(BFI) – Les autorités camerounaises sont de nouveaux rappelés à l’ordre par le Fonds monétaire international (FMI). A l’issue des consultations au titre de l’article IV achevé le 25 mars dernier, l’institution de Bretton Wood insiste sur la nécessité d’en finir avec les subventions aux carburants, malgré leur nette contraction ces dernières années. Une position constante depuis le programme économique et financier engagé en 2021 qui repose sur un même diagnostic ; ces dépenses pèsent sur l’équilibres budgétaires, exposent les finances publiques aux fluctuations des cours pétroliers et profitent peu aux ménages les plus vulnérables.
Dans son communiqué, le FMI observe que « les gains des recettes pétrolières devraient être particulièrement compensés par les subventions dans le cadre du régime des prix administrés » ajoutant que cette situation « souligne la nécessité d’adopter un mécanisme automatique de fixation de prix des carburants accompagné d’une assistance ciblée ».

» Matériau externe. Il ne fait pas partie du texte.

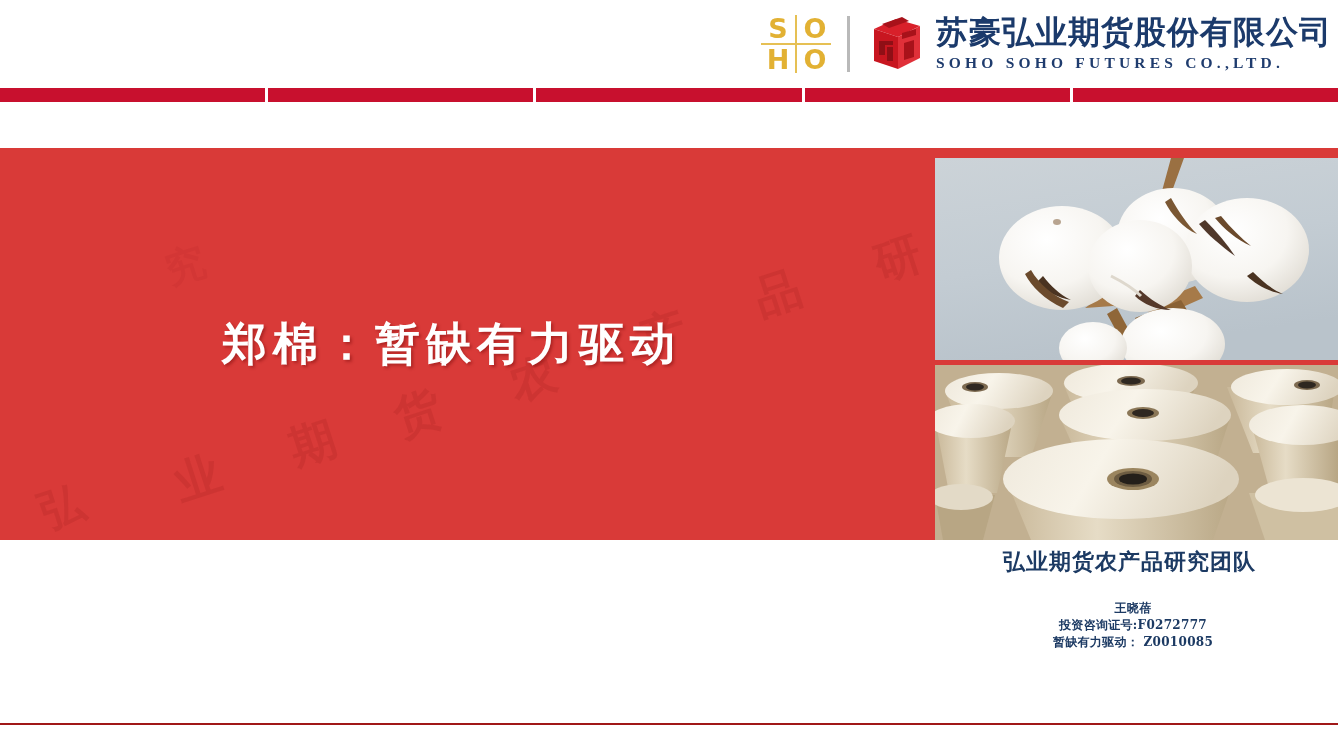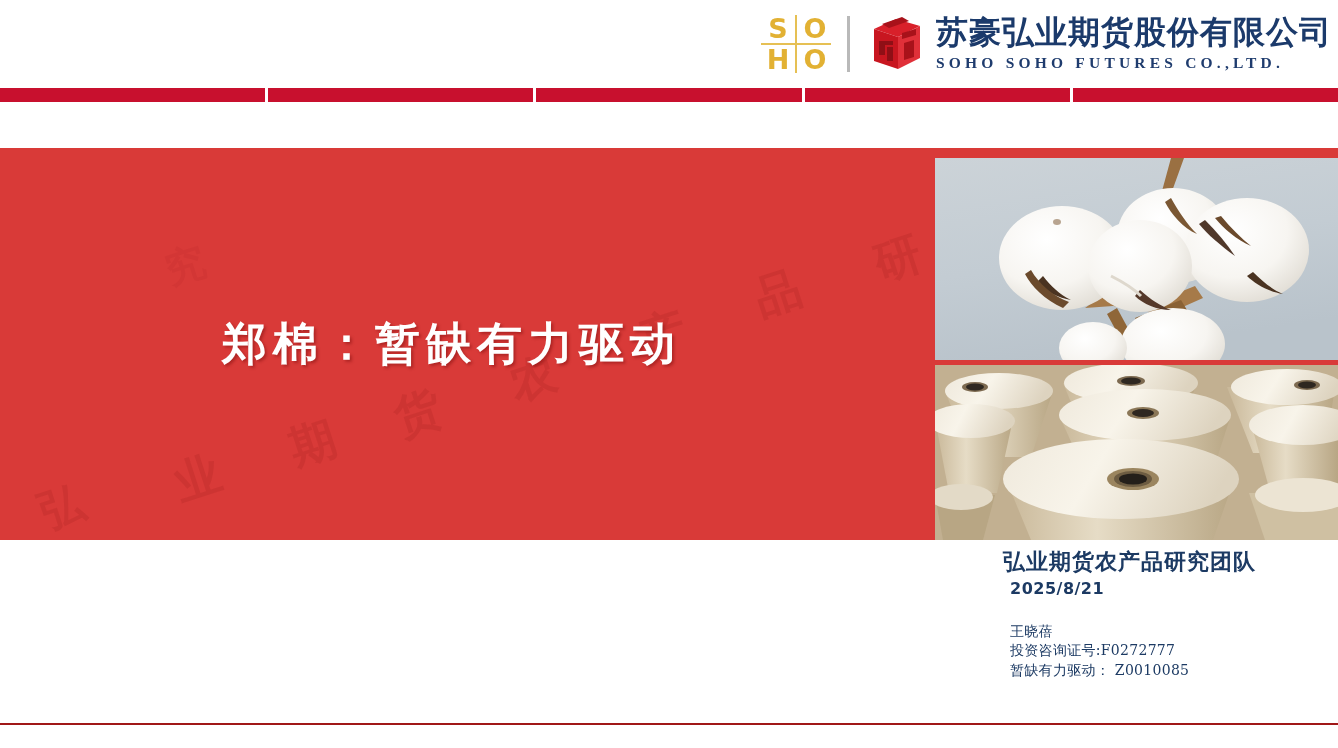"2025/8/21" div.team-date { html: <div>2025/8/21</div> -> none }
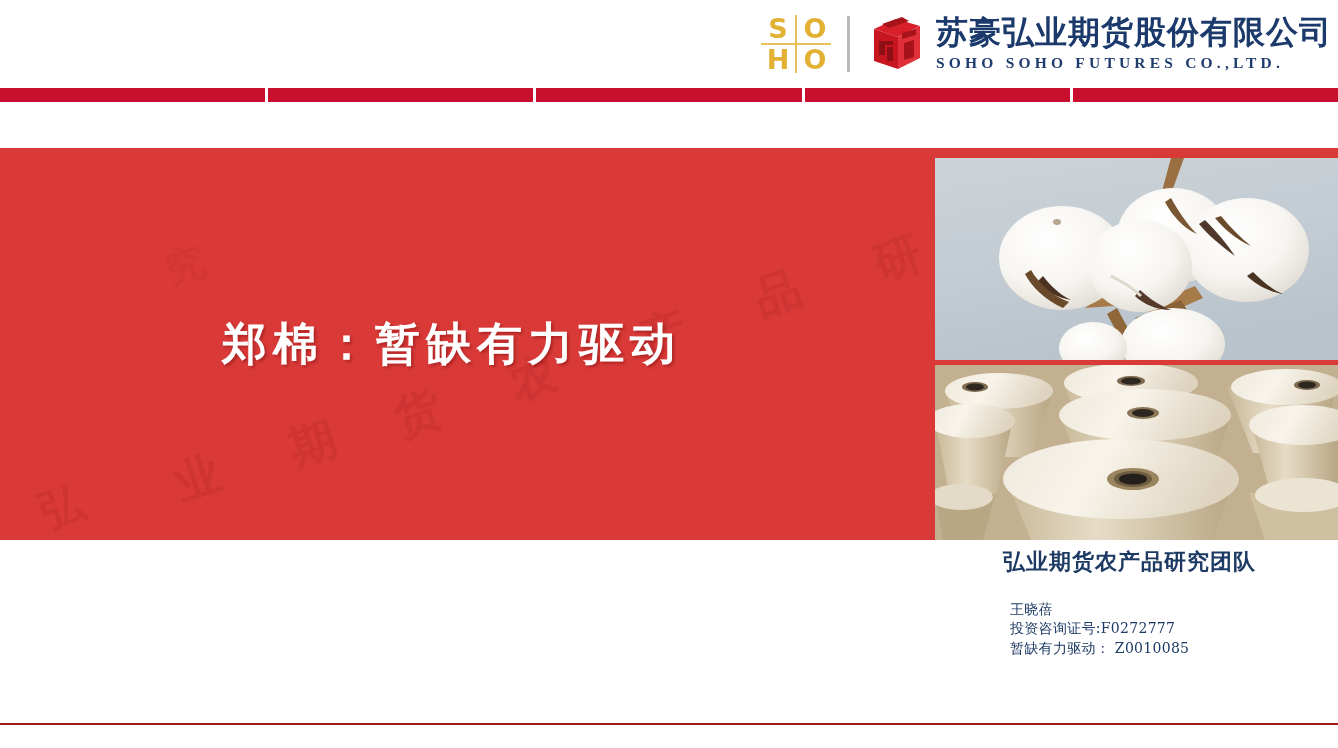"王晓蓓" .analyst-line { font-size: 14px -> 12px; font-weight: normal -> bold; text-align: none -> center }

Une réduction rapide mais jugée incomplète
Depuis 2023, le gouvernement camerounais a engagé un ajustement progressif. Les prix à la pompe ont été relevé à deux reprises, selon les données du ministère de l’eau et de l’énergie. Le litre du super est passé de 630 à 840 Fcfa entre janvier 2023 et février 2024, tandis que le gasoil est monté de 575 à 828 Fcfa. Dans le même temps, la charge budgétaire des subventions a fortement réculée d’environ 1000 milliards de Fcfa 2022 à 640 milliards de Fcfa en 2023, avec une prévision de 263,3 milliards de Fcfa en 2024 d’après les documents budgétaires.
Dans le projet de la loi de finances 2025, cette enveloppe a été ramené à 15 milliards de Fcfa. Une contraction de plus de 94% en un an. Malgré cette trajectoire, le FMI estime que l’ajustement a été inachevé. L’institution plaide pour un dispositif automatique de tarification afin d’éviter le retour des subventions implicites en cas de hausse des prix internationaux.
La démarche défendue à Yaoundé s’inscrit dans une approche plus large du FMI en Afrique centrale. Au Tchad, également engagé avec l’institution, les conclusions des dernières consultations reprennent des termes proches. Le FMI y indique que « la poursuite des réformes aux carburants demeure essentielle pour préserver la soutenabilité budgétaire » tout en appelant à « mettre en place des mécanismes de fixations des prix transparents et automatiques, accompagné des mesures d’atténuation pour les populations vulnérables ».